Requirement: If a line in the listing below includes the string "interesting", pull it out.

Extracted records:
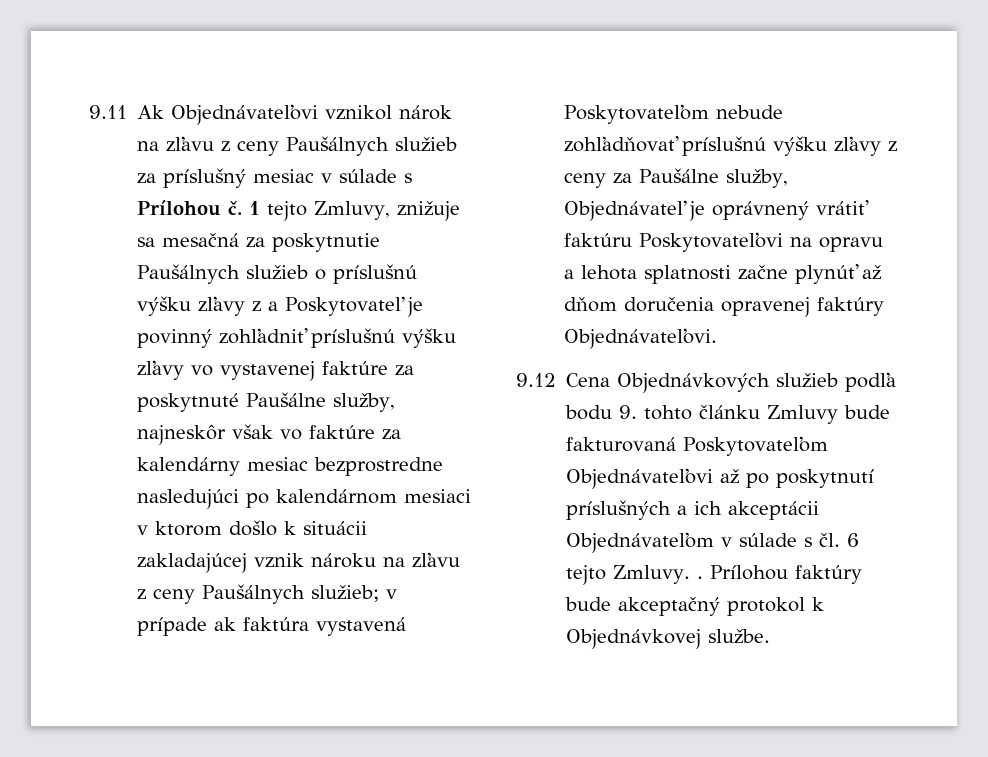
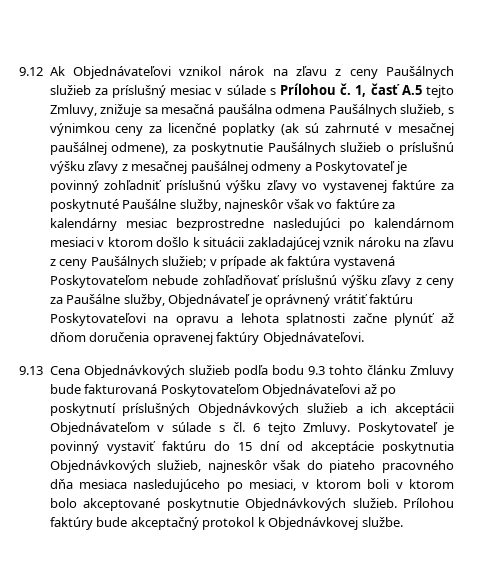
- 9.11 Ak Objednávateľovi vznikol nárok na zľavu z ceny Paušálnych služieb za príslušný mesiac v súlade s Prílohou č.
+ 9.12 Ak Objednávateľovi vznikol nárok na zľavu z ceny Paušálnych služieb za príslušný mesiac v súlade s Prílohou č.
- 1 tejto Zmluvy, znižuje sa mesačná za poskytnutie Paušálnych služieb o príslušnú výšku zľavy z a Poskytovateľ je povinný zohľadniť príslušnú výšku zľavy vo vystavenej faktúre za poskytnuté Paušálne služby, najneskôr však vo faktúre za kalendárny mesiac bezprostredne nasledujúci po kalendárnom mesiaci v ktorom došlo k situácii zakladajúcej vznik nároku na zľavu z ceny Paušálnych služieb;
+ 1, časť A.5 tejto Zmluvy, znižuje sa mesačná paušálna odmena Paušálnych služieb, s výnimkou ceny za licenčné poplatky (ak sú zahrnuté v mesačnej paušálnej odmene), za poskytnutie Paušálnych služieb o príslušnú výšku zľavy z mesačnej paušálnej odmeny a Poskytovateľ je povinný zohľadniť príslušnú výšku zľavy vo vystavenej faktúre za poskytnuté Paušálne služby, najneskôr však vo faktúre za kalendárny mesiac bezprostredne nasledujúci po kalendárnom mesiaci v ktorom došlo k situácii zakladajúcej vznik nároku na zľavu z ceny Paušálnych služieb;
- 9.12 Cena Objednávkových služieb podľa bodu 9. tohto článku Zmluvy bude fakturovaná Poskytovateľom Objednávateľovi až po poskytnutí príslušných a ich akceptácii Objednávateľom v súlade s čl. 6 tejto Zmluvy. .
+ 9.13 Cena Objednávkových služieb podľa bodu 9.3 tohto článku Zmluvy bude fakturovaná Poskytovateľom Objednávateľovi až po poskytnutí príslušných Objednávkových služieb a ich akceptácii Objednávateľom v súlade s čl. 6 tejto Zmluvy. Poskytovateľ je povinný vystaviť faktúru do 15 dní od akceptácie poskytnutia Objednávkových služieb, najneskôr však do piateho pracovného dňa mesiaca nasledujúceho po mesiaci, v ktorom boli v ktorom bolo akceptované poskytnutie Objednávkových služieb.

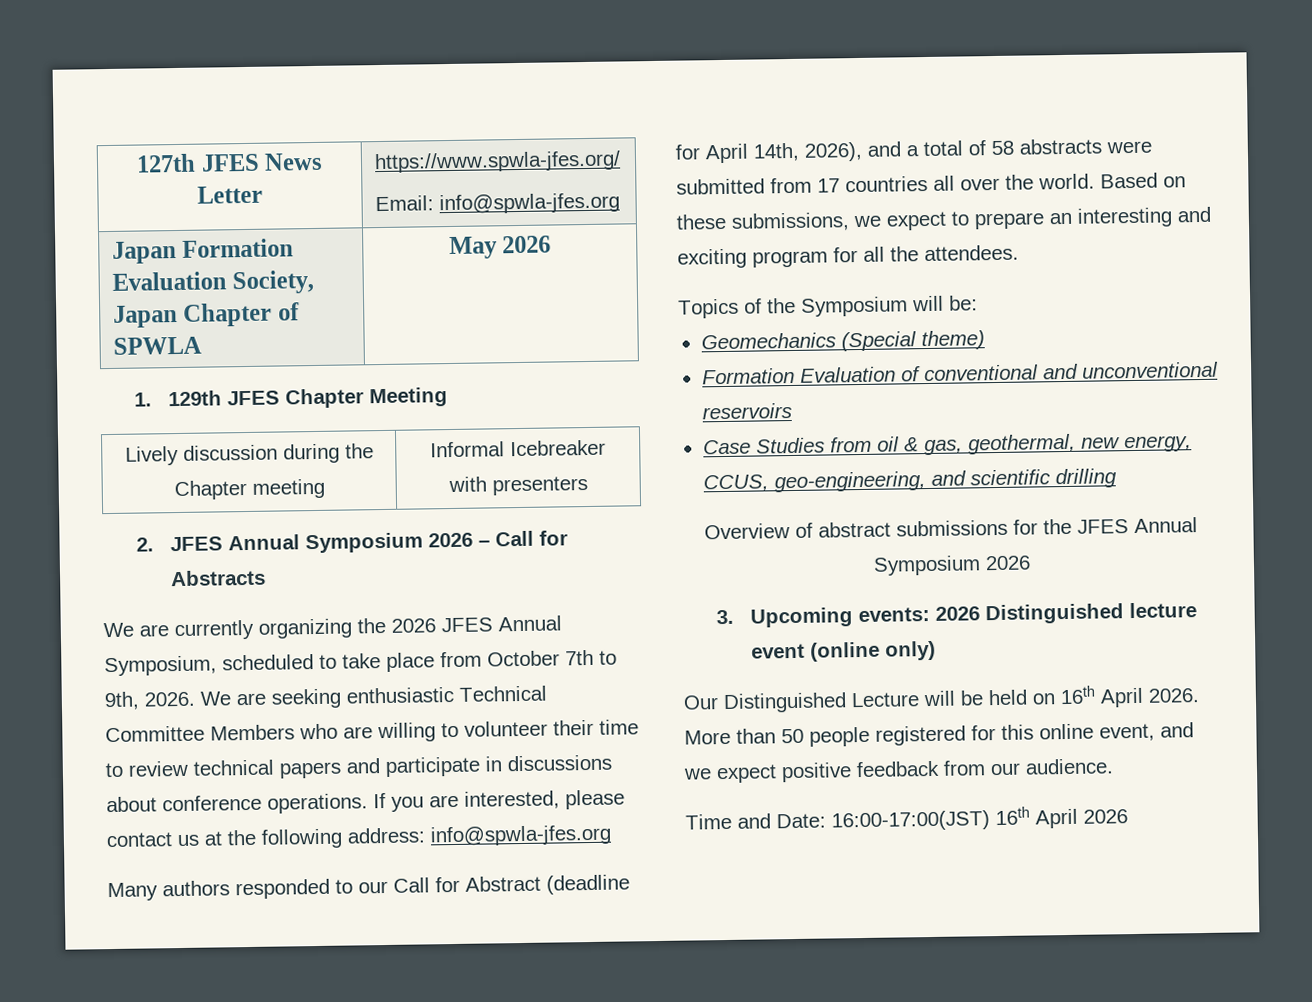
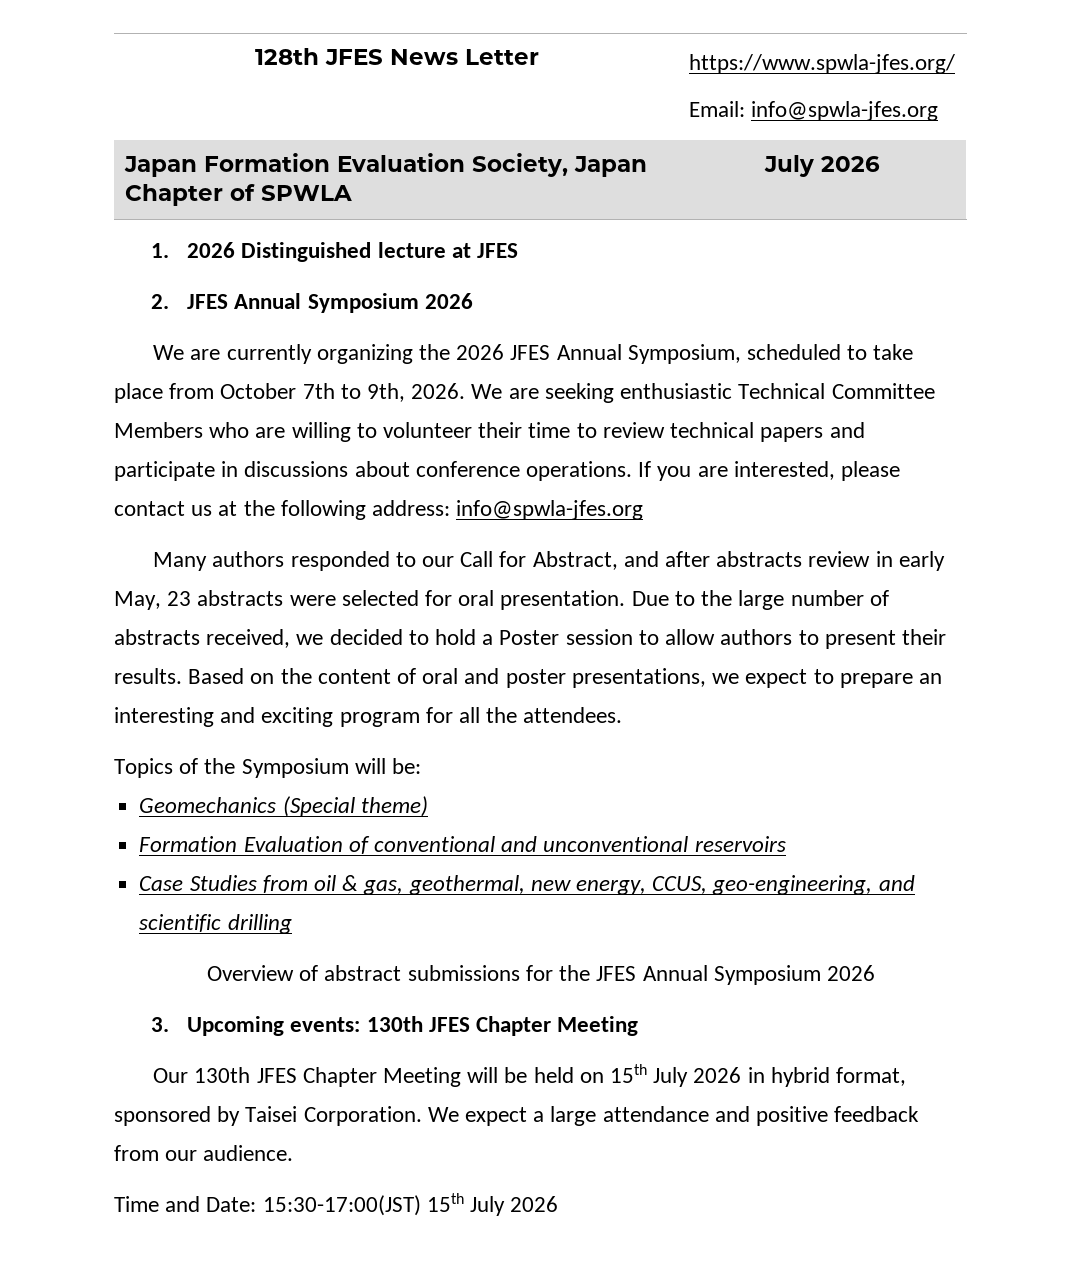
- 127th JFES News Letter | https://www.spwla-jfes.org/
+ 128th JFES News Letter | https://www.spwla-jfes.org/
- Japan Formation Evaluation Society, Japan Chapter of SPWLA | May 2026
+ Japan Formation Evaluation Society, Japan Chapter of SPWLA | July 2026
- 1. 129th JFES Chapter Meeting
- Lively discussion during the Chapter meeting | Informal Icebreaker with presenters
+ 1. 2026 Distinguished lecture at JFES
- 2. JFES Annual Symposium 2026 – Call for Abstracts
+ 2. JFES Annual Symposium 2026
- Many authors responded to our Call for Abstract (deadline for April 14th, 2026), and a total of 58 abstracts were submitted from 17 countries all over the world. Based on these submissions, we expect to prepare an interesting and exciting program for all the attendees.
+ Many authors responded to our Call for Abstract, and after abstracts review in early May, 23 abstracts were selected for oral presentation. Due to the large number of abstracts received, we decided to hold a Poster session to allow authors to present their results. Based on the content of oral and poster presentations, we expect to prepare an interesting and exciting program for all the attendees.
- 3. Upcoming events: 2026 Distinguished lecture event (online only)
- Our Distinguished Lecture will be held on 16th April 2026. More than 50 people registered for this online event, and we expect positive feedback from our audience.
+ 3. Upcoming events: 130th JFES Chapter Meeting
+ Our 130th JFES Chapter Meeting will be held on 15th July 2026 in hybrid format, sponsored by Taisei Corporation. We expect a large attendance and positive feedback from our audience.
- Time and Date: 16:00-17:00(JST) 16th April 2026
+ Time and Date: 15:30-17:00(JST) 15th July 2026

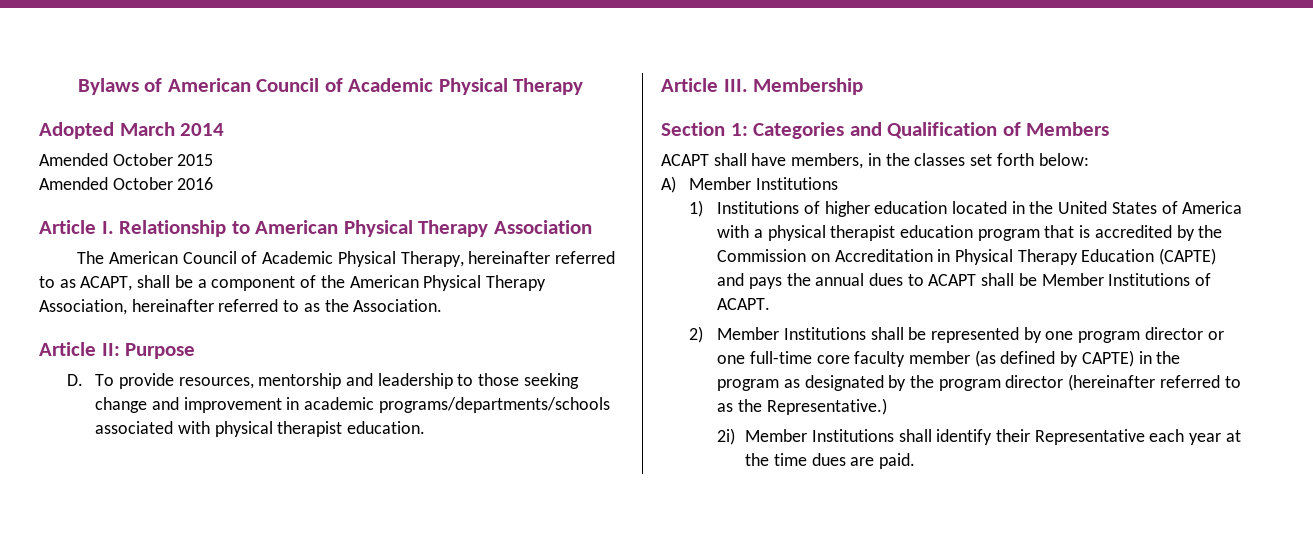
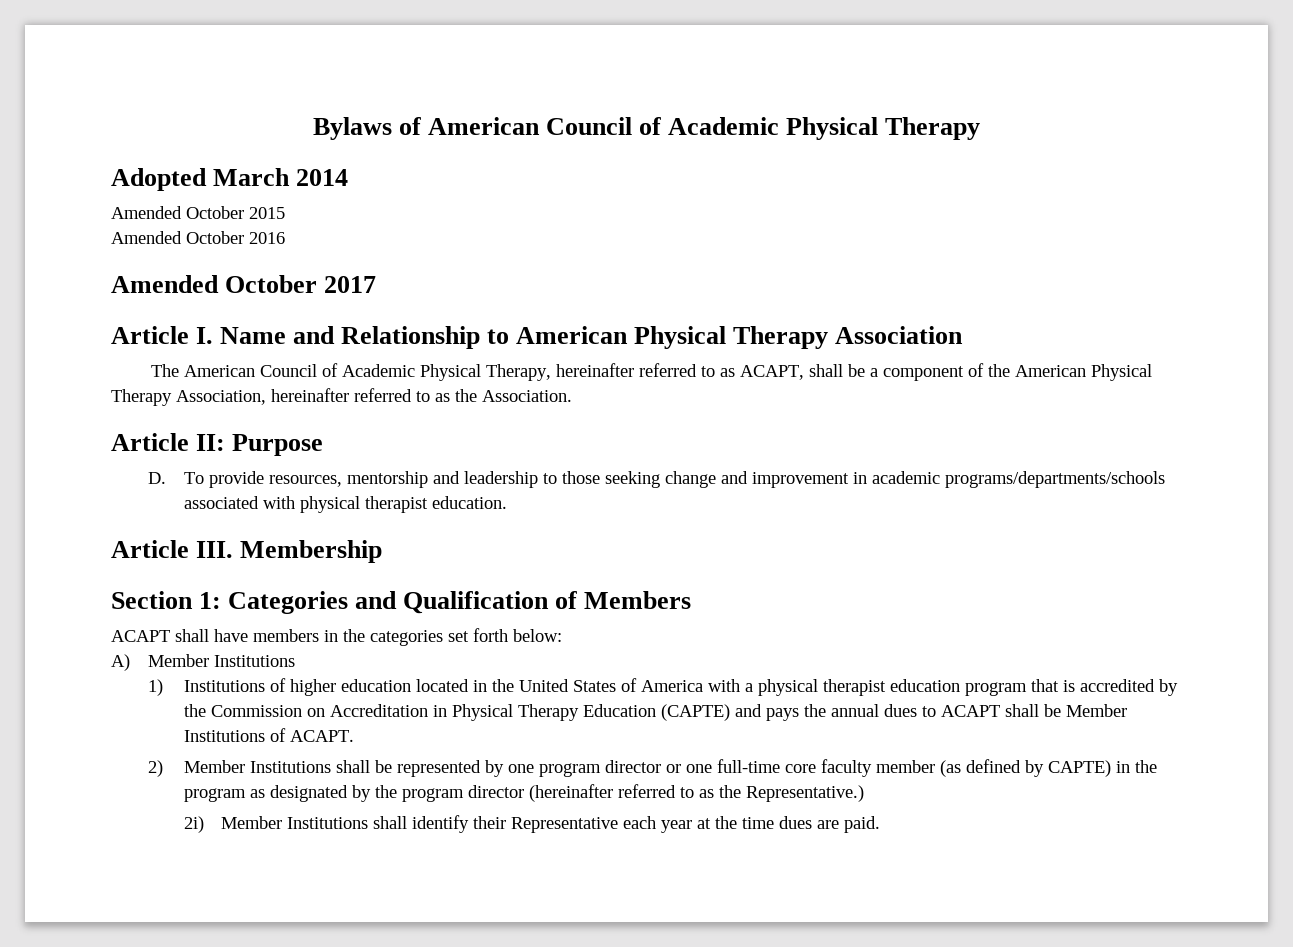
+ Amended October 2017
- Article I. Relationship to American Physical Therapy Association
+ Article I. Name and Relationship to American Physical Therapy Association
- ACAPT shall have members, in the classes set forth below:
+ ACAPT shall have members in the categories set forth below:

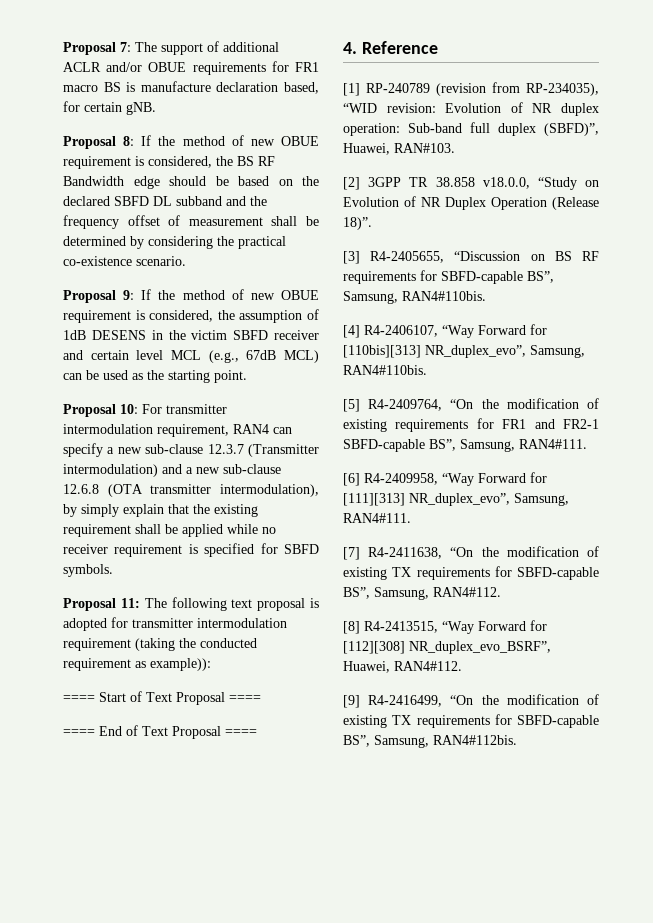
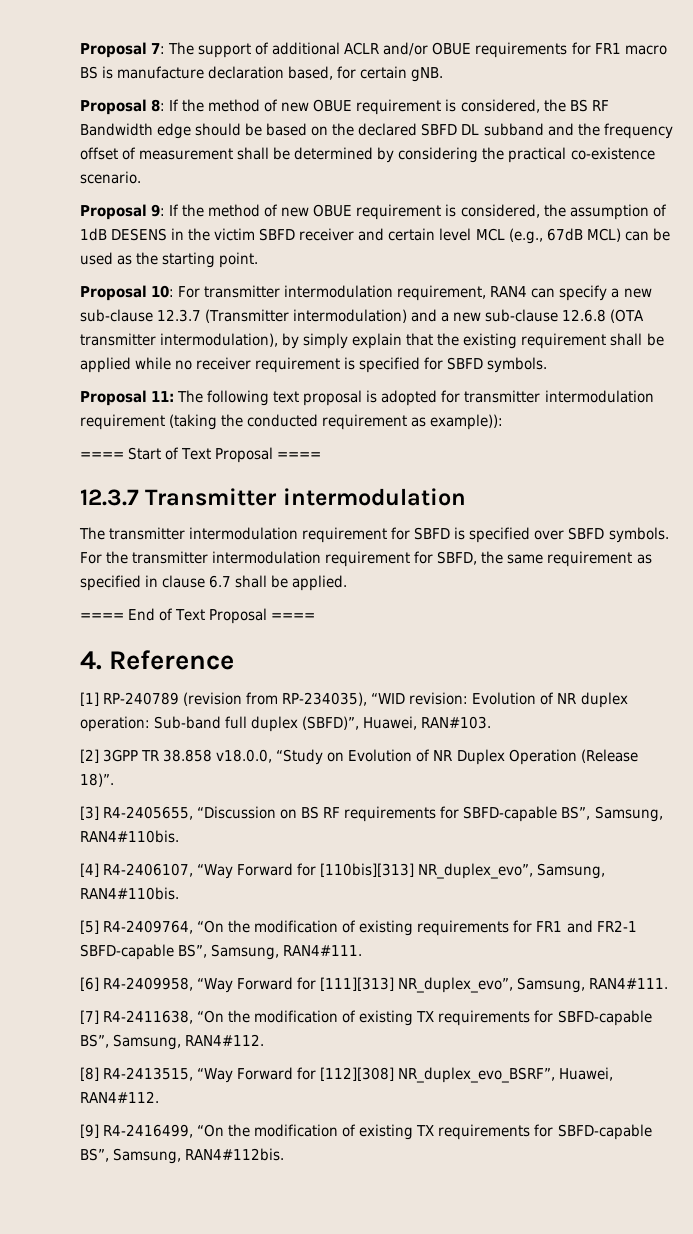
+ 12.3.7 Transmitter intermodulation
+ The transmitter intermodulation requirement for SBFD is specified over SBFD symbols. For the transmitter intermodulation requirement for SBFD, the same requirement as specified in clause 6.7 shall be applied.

Answer section:
- Many authors responded to our Call for Abstract (deadline for April 14th, 2026), and a total of 58 abstracts were submitted from 17 countries all over the world. Based on these submissions, we expect to prepare an interesting and exciting program for all the attendees.
+ Many authors responded to our Call for Abstract, and after abstracts review in early May, 23 abstracts were selected for oral presentation. Due to the large number of abstracts received, we decided to hold a Poster session to allow authors to present their results. Based on the content of oral and poster presentations, we expect to prepare an interesting and exciting program for all the attendees.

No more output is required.